Written By
Max Brown


How do great leaders tackle tough conversations?

If a company is well respected, and its products are solid, what causes employee frustration? When leadership or management avoids tough conversations like those surrounding compensation or performance. First Round Capital recently outlined the top three biggest offenders: withholding reasons for compensation decisions, startups who outgrow their cofounders, and employee underperformance. These issues are all important, and managers can reduce employee ire by addressing necessary conversations up front with candor, planning, and respect. The one that I’ve seen directly contribute the most to voluntary employee attrition is a lack of clarity regarding raises or promotions. Employees are left to wonder why they did not receive a compensation increase when others on the team did, and they may search for other opportunities.

Where is my raise?

When someone emerges from performance review season to discover that they didn’t receive a raise but their teammate did, this can cause friction between colleagues, especially people at similar levels or who began working at the company at similar times.
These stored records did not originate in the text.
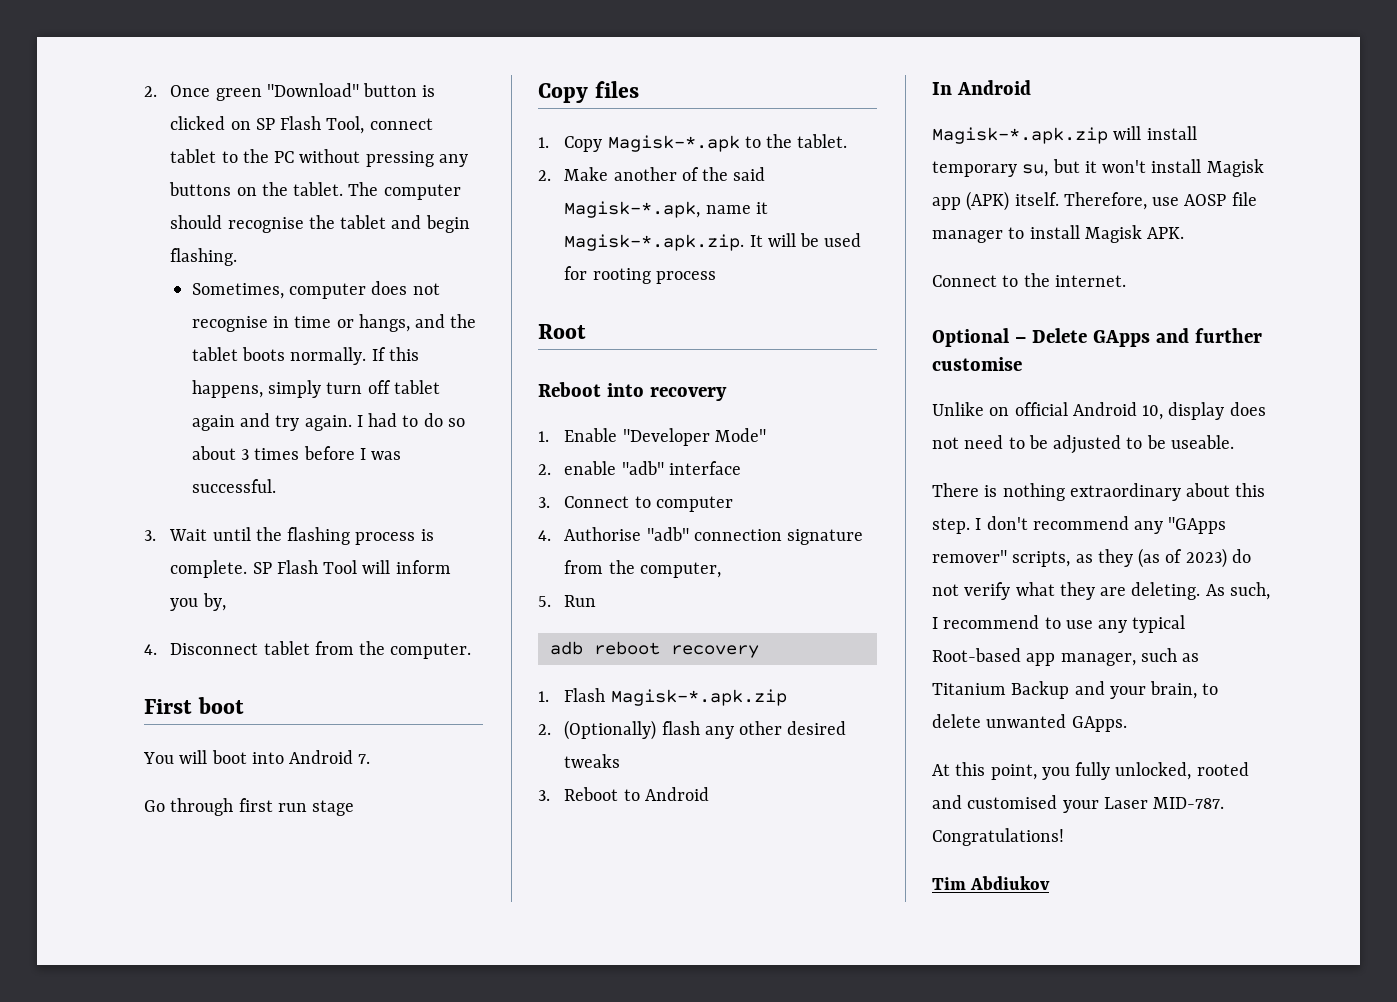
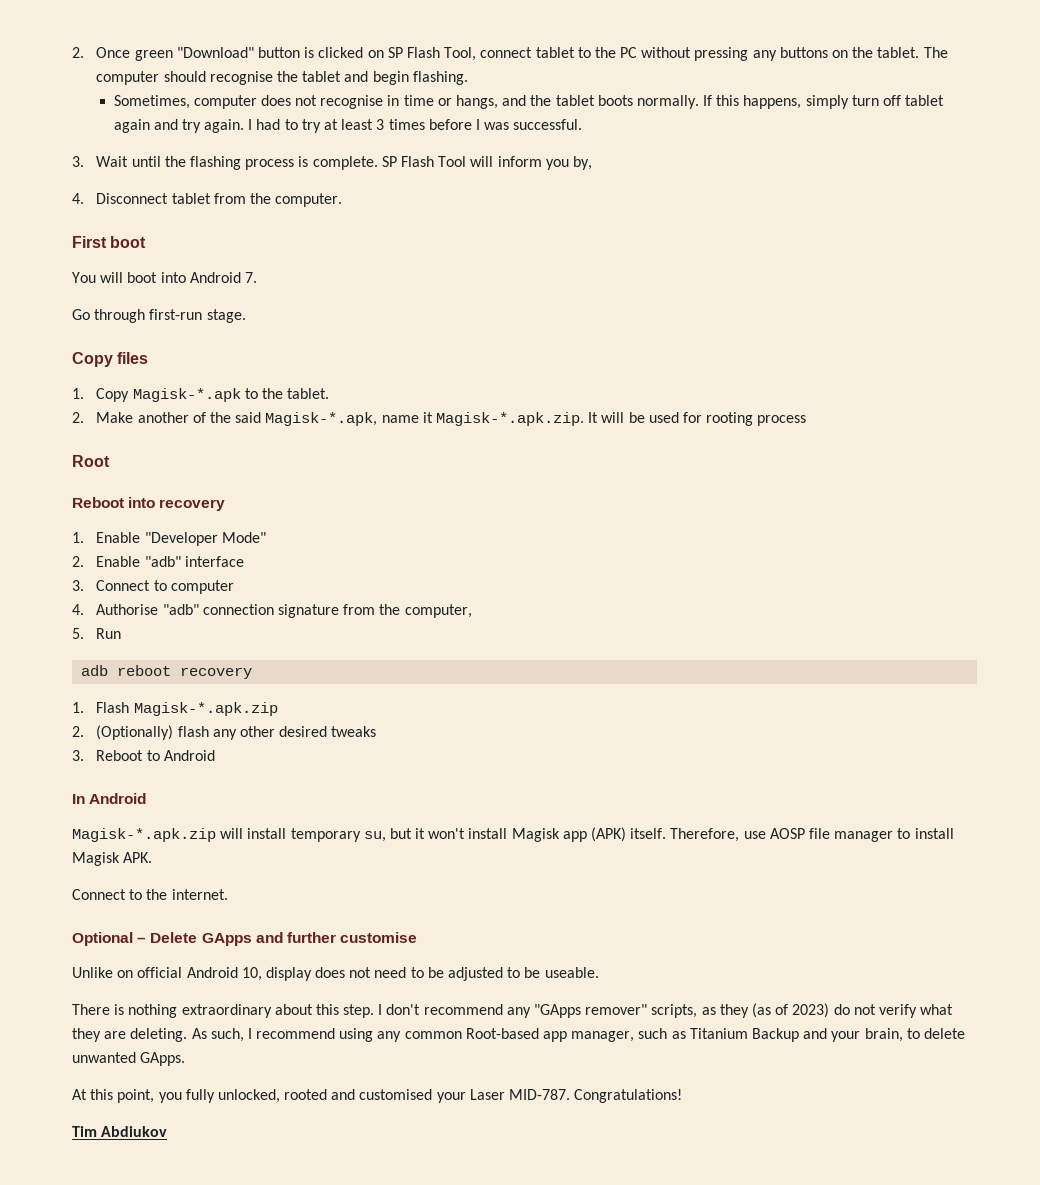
- I had to do so about 3 times before I was successful.
+ I had to try at least 3 times before I was successful.
- Go through first run stage
+ Go through first-run stage.
- 2. enable "adb" interface
+ 2. Enable "adb" interface
- As such, I recommend to use any typical Root-based app manager, such as Titanium Backup and your brain, to delete unwanted GApps.
+ As such, I recommend using any common Root-based app manager, such as Titanium Backup and your brain, to delete unwanted GApps.

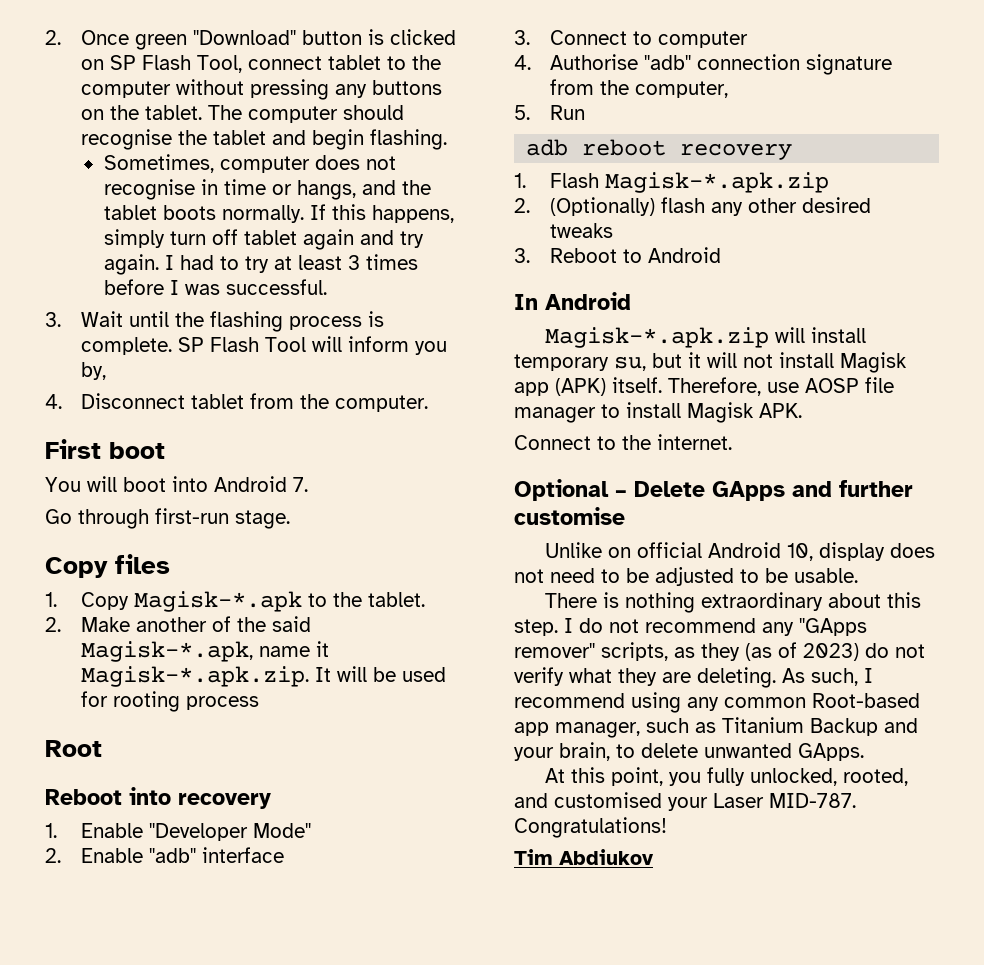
- 2. Once green "Download" button is clicked on SP Flash Tool, connect tablet to the PC without pressing any buttons on the tablet.
+ 2. Once green "Download" button is clicked on SP Flash Tool, connect tablet to the computer without pressing any buttons on the tablet.
- Magisk-*.apk.zip will install temporary su, but it won't install Magisk app (APK) itself.
+ Magisk-*.apk.zip will install temporary su, but it will not install Magisk app (APK) itself.
- Unlike on official Android 10, display does not need to be adjusted to be useable.
+ Unlike on official Android 10, display does not need to be adjusted to be usable.
- I don't recommend any "GApps remover" scripts, as they (as of 2023) do not verify what they are deleting.
+ I do not recommend any "GApps remover" scripts, as they (as of 2023) do not verify what they are deleting.
- At this point, you fully unlocked, rooted and customised your Laser MID-787.
+ At this point, you fully unlocked, rooted, and customised your Laser MID-787.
The employee without the raise may assume politics or cronyism are at play, when the real answer could be that they were compensated above market rate due to an aggressive hiring strategy, and the market has not caught up with them yet.

It’s best to address this ahead of time with a clearly defined path of promotion as the company expands and hits revenue milestones. Even though the initial negotiation process can vary with each hire, it is important to reward current employee success with transparent, merit-based progression. Industry benchmarks can determine if a projected compensation plan matches market factors and can provide data-driven, objective context for individual raise decisions. More importantly, when employees can request and review an objective plan, employees are more likely to believe that leadership has an objective plan.

Employee Perspective

One of the most important things to remember, in any tough conversation, is how leaders’ actions are perceived by the rest of the company. When you hire top tier talent, these employees observe and evaluate the way leadership tackles tough conversations with the same analytical skillset and high intellect that they use in their day to day tasks. Leaders with the ability to manage the difficult situations can motivate employees to evangelize the company and recommend it to top talent in their network.